(RECORDS FOR THIS TASK)

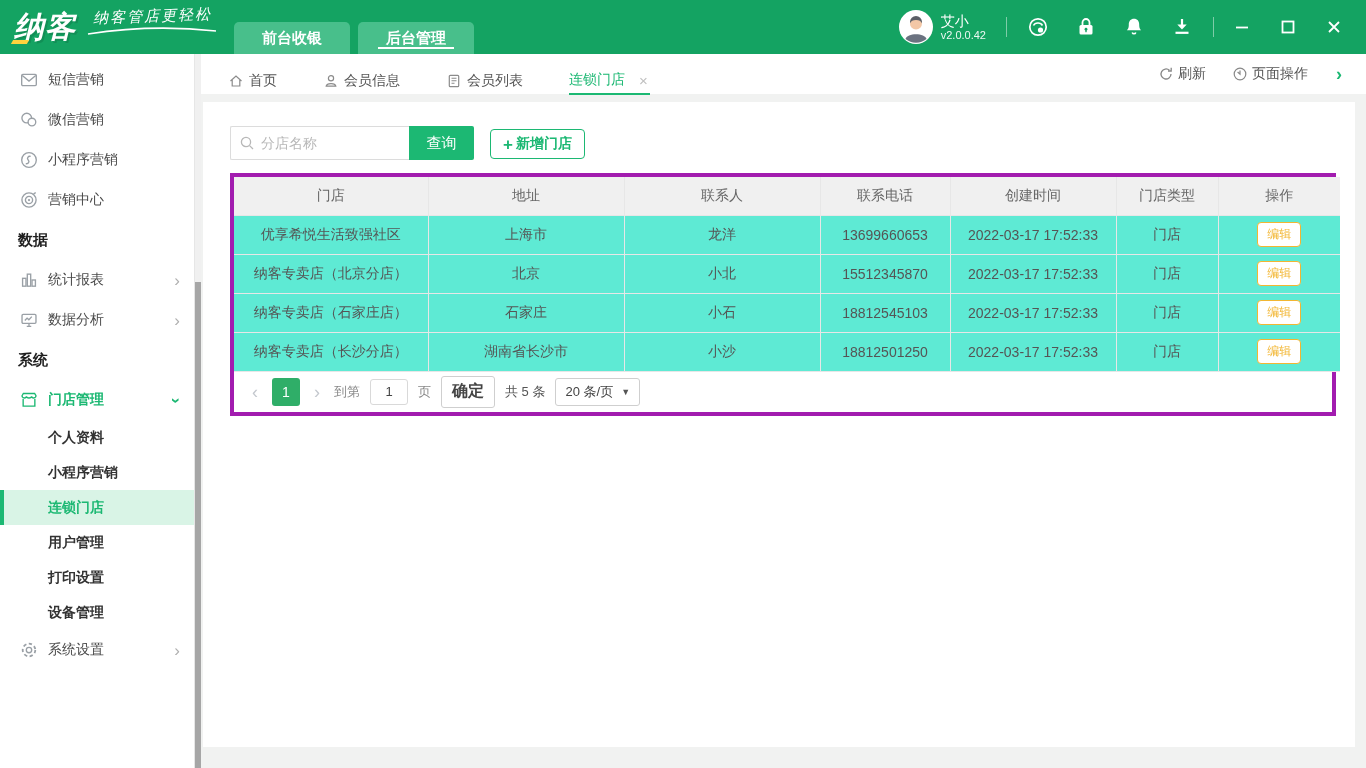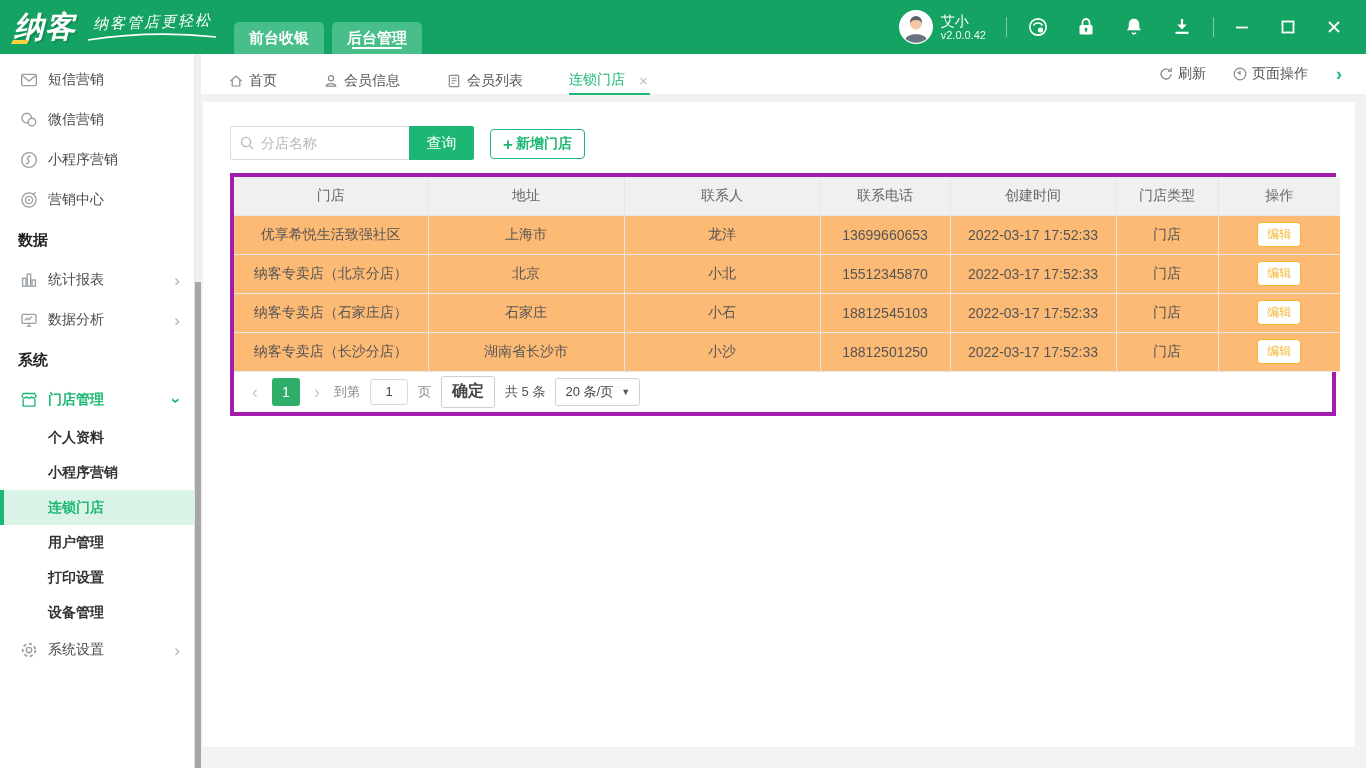--- a/index.html
+++ b/index.html
@@ -2,28 +2,28 @@
 <html><head>
 <meta charset="utf-8">
 <style>
   * { margin:0; padding:0; box-sizing:border-box; }
   html,body { width:1366px; height:768px; overflow:hidden; }
   body { font-family:"Liberation Sans","DejaVu Sans",sans-serif; background:#f1f2f1; }
   .app { width:1366px; height:768px; display:flex; flex-direction:column; }
 
   
   .titlebar { height:54px; background:#14a362; display:flex; align-items:center; color:#fff; flex:0 0 auto; }
-  .logo-wrap { display:flex; align-items:center; padding-left:14px; width:230px; flex:0 0 auto; }
+  .logo-wrap { display:flex; align-items:flex-start; padding-left:14px; width:230px; flex:0 0 auto; }
   .logo { font-size:30px; font-weight:900; font-style:italic; letter-spacing:1px; position:relative; text-shadow:2px 2px 0 rgba(0,0,0,.12); }
   .logo i { position:absolute; left:-2px; bottom:4px; width:16px; height:4px; background:#ffd23e; transform:skewX(-30deg); }
   .slogan-wrap { margin-left:10px; display:flex; flex-direction:column; align-items:center; }
   .slogan { font-family:"DejaVu Serif",serif; font-style:italic; font-size:15px; letter-spacing:2px; transform:rotate(-2deg); }
   .swoosh { margin-top:1px; }
   .top-nav { display:flex; align-self:flex-end; height:40px; gap:8px; margin-left:4px; }
-  .top-tab { background:#48bf8b; border-radius:5px 5px 0 0; padding:0 15px; display:flex; align-items:center; font-size:15px; font-weight:bold; color:#fff; position:relative; cursor:default;margin-top:8px; }
+  .top-tab { background:#48bf8b; border-radius:5px 5px 0 0; padding:0 28px; display:flex; align-items:center; font-size:15px; font-weight:bold; color:#fff; position:relative; cursor:default;margin-top:8px; }
   .top-tab.active::after { content:""; position:absolute; left:20px; right:20px; bottom:5px; height:2px; background:#fff; }
   .tb-spacer { flex:1; }
   .user { display:flex; align-items:center; gap:8px; }
   .user-meta { line-height:1.15; }
   .user-name { font-size:14px; }
   .user-ver { font-size:11px; opacity:.92; }
   .tb-divider { width:1px; height:20px; background:rgba(255,255,255,.45); margin:0 20px; }
   .tb-icons { display:flex; align-items:center; gap:26px; }
   .tb-icon { display:flex; cursor:pointer; }
   .win-controls { display:flex; align-items:center; gap:30px; margin:0 0 0 0; padding-right:24px; }
@@ -74,21 +74,21 @@
   .btn-add { margin-left:16px; height:30px; padding:0 12px; background:#fff; border:1px solid #1cb873; color:#1cb873; border-radius:4px; font-size:14px; font-weight:bold; cursor:pointer; display:flex; align-items:center; gap:3px; font-family:inherit; }
   .btn-add .plus { font-size:17px; font-weight:bold; line-height:1; }
 
   
   .table-box { border:4px solid #a21caf; }
   table { width:100%; border-collapse:collapse; table-layout:fixed; }
   th, td { border:1px solid #e7e7e7; text-align:center; font-weight:normal; }
   th:first-child, td:first-child { border-left:none; }
   th:last-child, td:last-child { border-right:none; }
   th { height:38px; background:#f0f0f0; color:#666; font-size:14px; border-top:none; }
-  td { height:39px; color:#555; font-size:14px; background:#fdba74; }
+  td { height:39px; color:#555; font-size:14px; background:#5eead4; }
   .edit-btn { border:1px solid #f2b632; color:#f2b632; background:#fff; border-radius:4px; font-size:12px; padding:3px 9px; cursor:pointer; font-family:inherit; }
 
   
   .pagination { height:40px; display:flex; align-items:center; gap:10px; padding:0 14px; background:#fff; }
   .pg-arrow { font-size:18px; color:#c4c8ce; cursor:pointer; line-height:1; padding:0 4px; }
   .pg-page { width:28px; height:28px; background:#2fae68; color:#fff; border-radius:3px; display:flex; align-items:center; justify-content:center; font-size:14px; cursor:pointer; }
   .pg-text { font-size:13px; color:#8a8a8a; }
   .pg-input { width:38px; height:26px; border:1px solid #d9d9d9; border-radius:3px; text-align:center; font-size:13px; color:#444; outline:none; font-family:inherit; }
   .pg-confirm { height:32px; padding:0 10px; background:#fff; border:1px solid #cfcfcf; border-radius:3px; font-size:16px; font-weight:bold; color:#444; cursor:pointer; font-family:inherit; }
   .pg-total { font-size:13px; color:#555; }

(End RECORDS FOR THIS TASK)

EXERCISE AIM => Line count for the string "body": state how many lines in the data contain it, and output nothing else.

EXERCISE ANSWER => 2